Miriam Acosta, et al.,
Appellees.
An Appeal from the Circuit Court for Miami-Dade County, David C.
Miller, Judge.
Law Offices of Oscar Syger, P.A., and Oscar Syger (Boca Raton), for
appellant.
Boyd & Jenerette, P.A., and Kansas R. Gooden and Allison C. Heim
(Orlando), for appellee Miriam Acosta.
Before EMAS, SCALES and LOBREE, JJ.
PER CURIAM.
We affirm the trial court’s order denying appellant Tasha Marie Santos
Alvarez’s motion for a new trial. The jury was presented with conflicting
evidence as to whether appellee Miriam Acosta, the driver of a car that
collided with a motorcycle, caused the fatal crash. This conflicting evidence
included certain admissions made by Acosta in her deposition that was read
to the jury at trial.

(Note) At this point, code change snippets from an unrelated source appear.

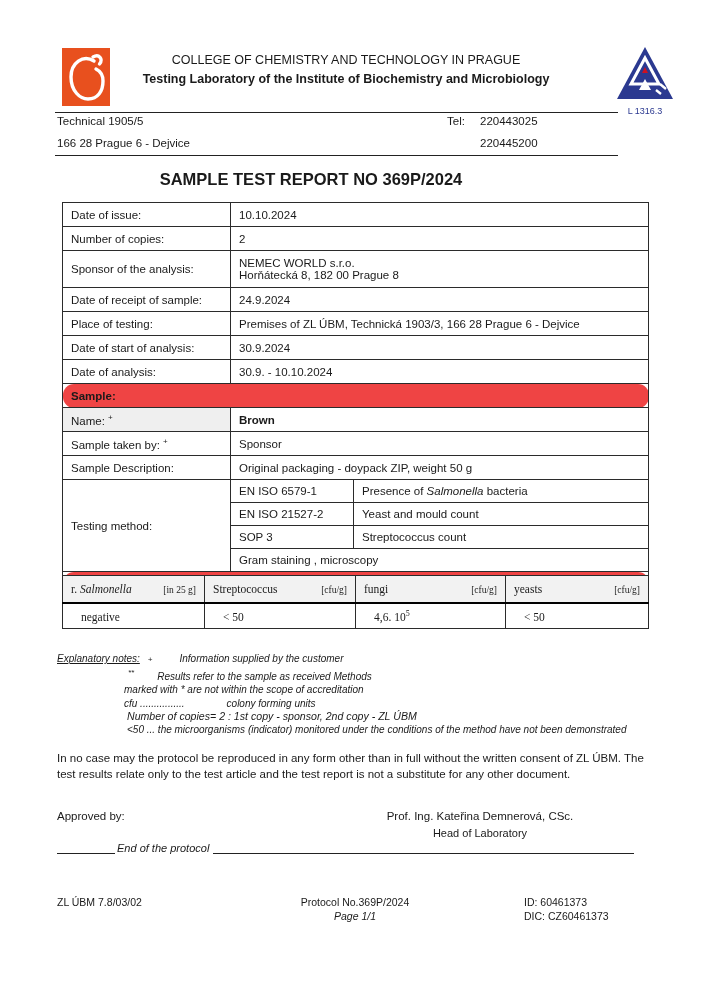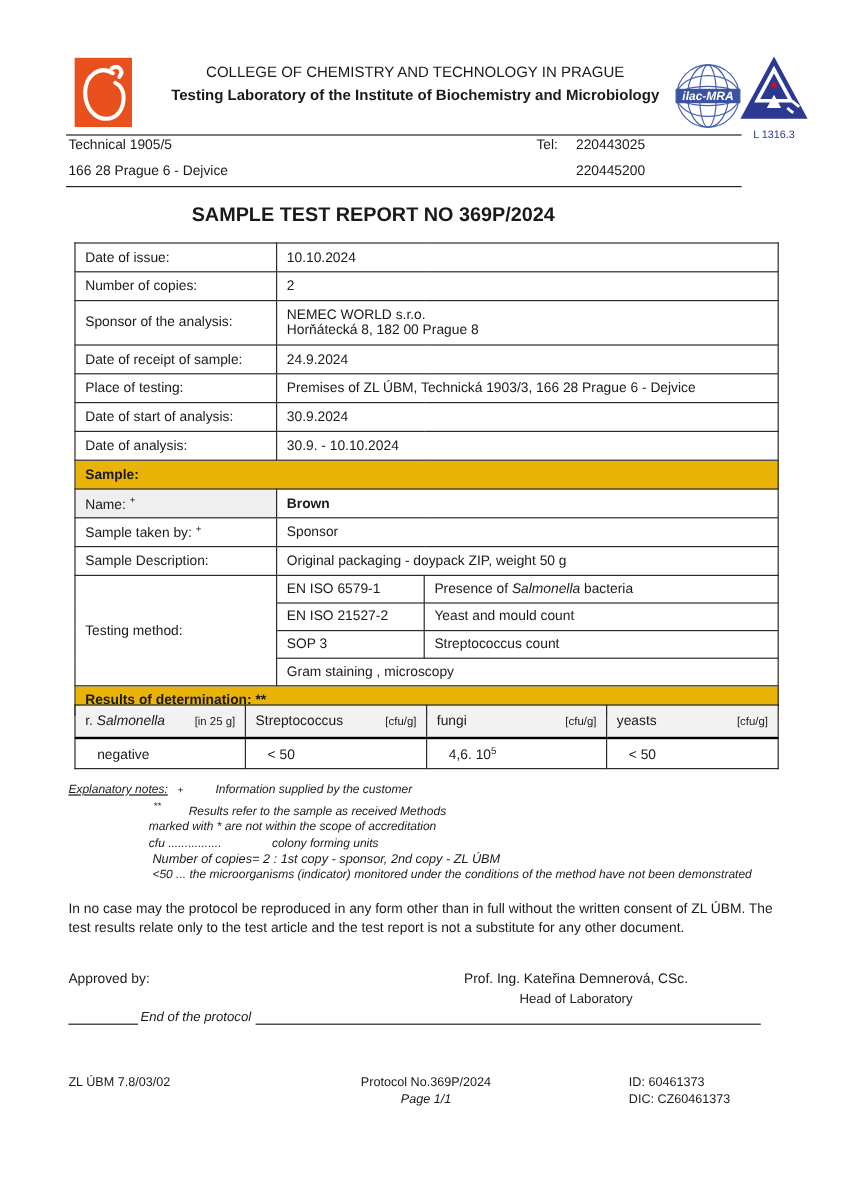"ilac-MRA" div.abs { html: <div> <svg> <g> <circle></circle> <ellipse></ellipse> <ellipse></ellipse> <ellipse></ellipse> <ellipse></ellipse> <line></line> </g> <rect></rect> <text>ilac-MRA</text> </svg> </div> -> none }
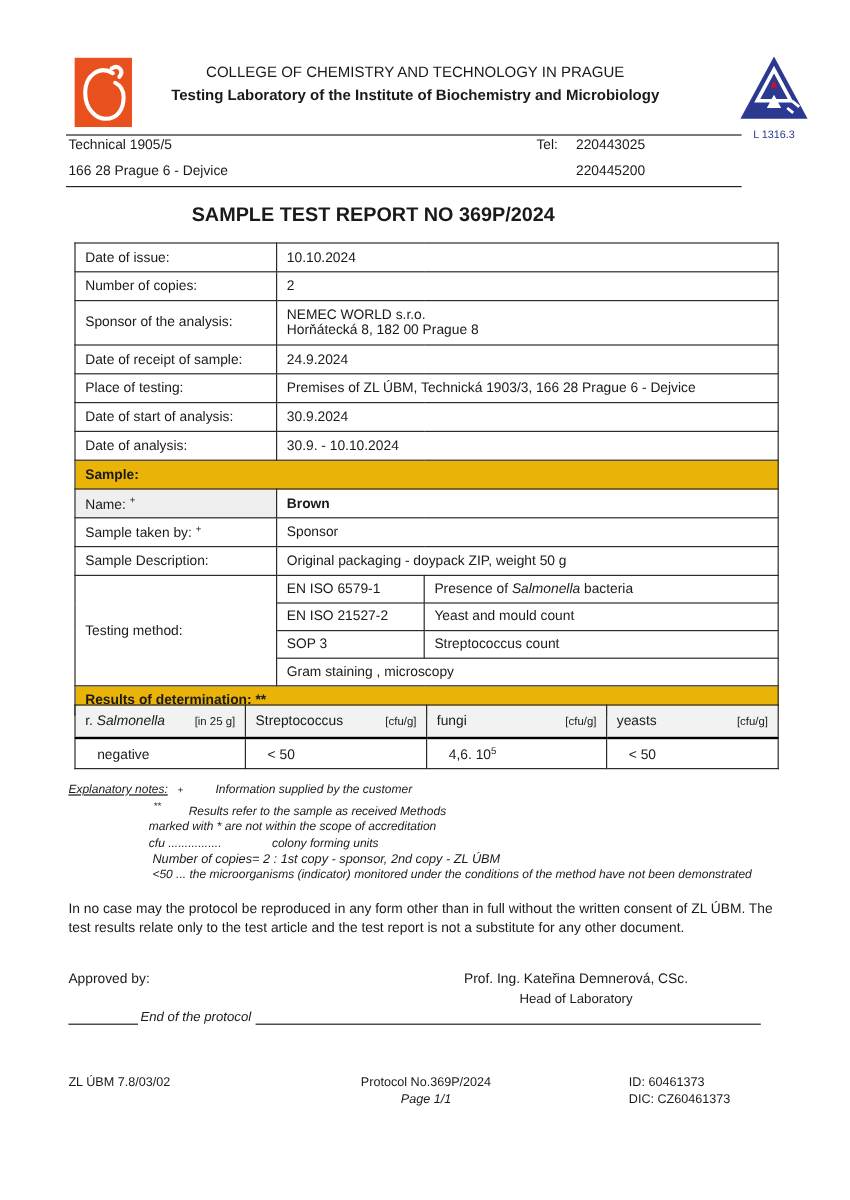"Sample:" tr.section td { background: #eab308 -> #ef4444; border-radius: none -> 11px }
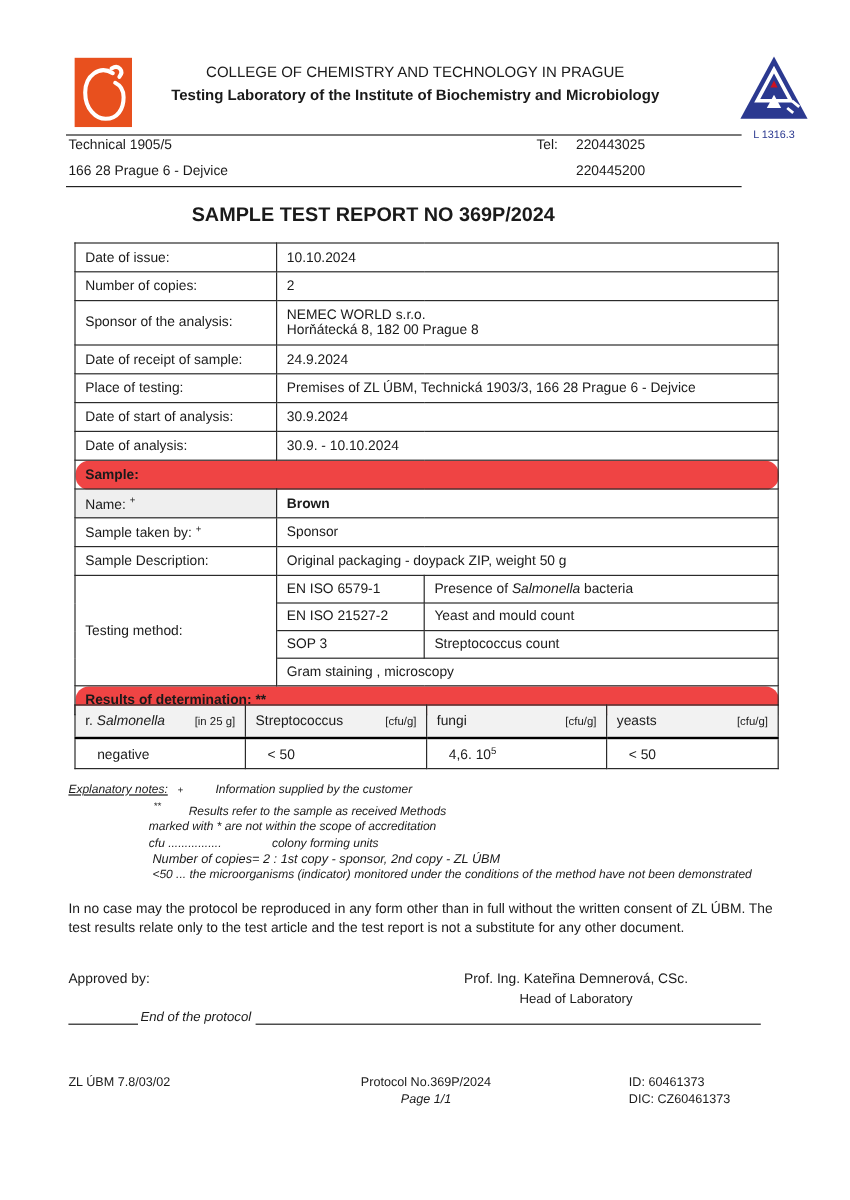"r. Salmonella" .results-wrap { font-family: none -> Liberation Serif, serif; top: 587px -> 575px }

Notwithstanding that evidence, the jury returned a verdict
for Acosta, finding that she was not the cause of the accident. Alvarez argues
that the jury was “bound” by Acosta’s admissions and that the jury’s verdict
for Acosta was contrary to the evidence.
We review an order denying a motion for new trial for abuse of
discretion. Weatherly v. Louis,
31 So. 3d 803, 805 (Fla. 3d DCA 2009). We
cannot reweigh the evidence or determine that the verdict was against the
manifest weight of the evidence. Graham Cos. v. Amado,
305 So. 3d 572,
578 (Fla. 3d DCA 2020). A trial court does not abuse its discretion by denying
a new trial motion if there was conflicting evidence presented at trial and the
jury’s verdict was the product of its weighing that evidence to resolve the
conflicts. Weatherly,
31 So. 3d at 805-06; Rosario-Paredes v. J.C. Wrecker
Serv.,
975 So. 2d 1205, 1207 (Fla. 5th DCA 2008) (“We conclude that the
trial judge did not abuse his discretion in denying the motion for new trial.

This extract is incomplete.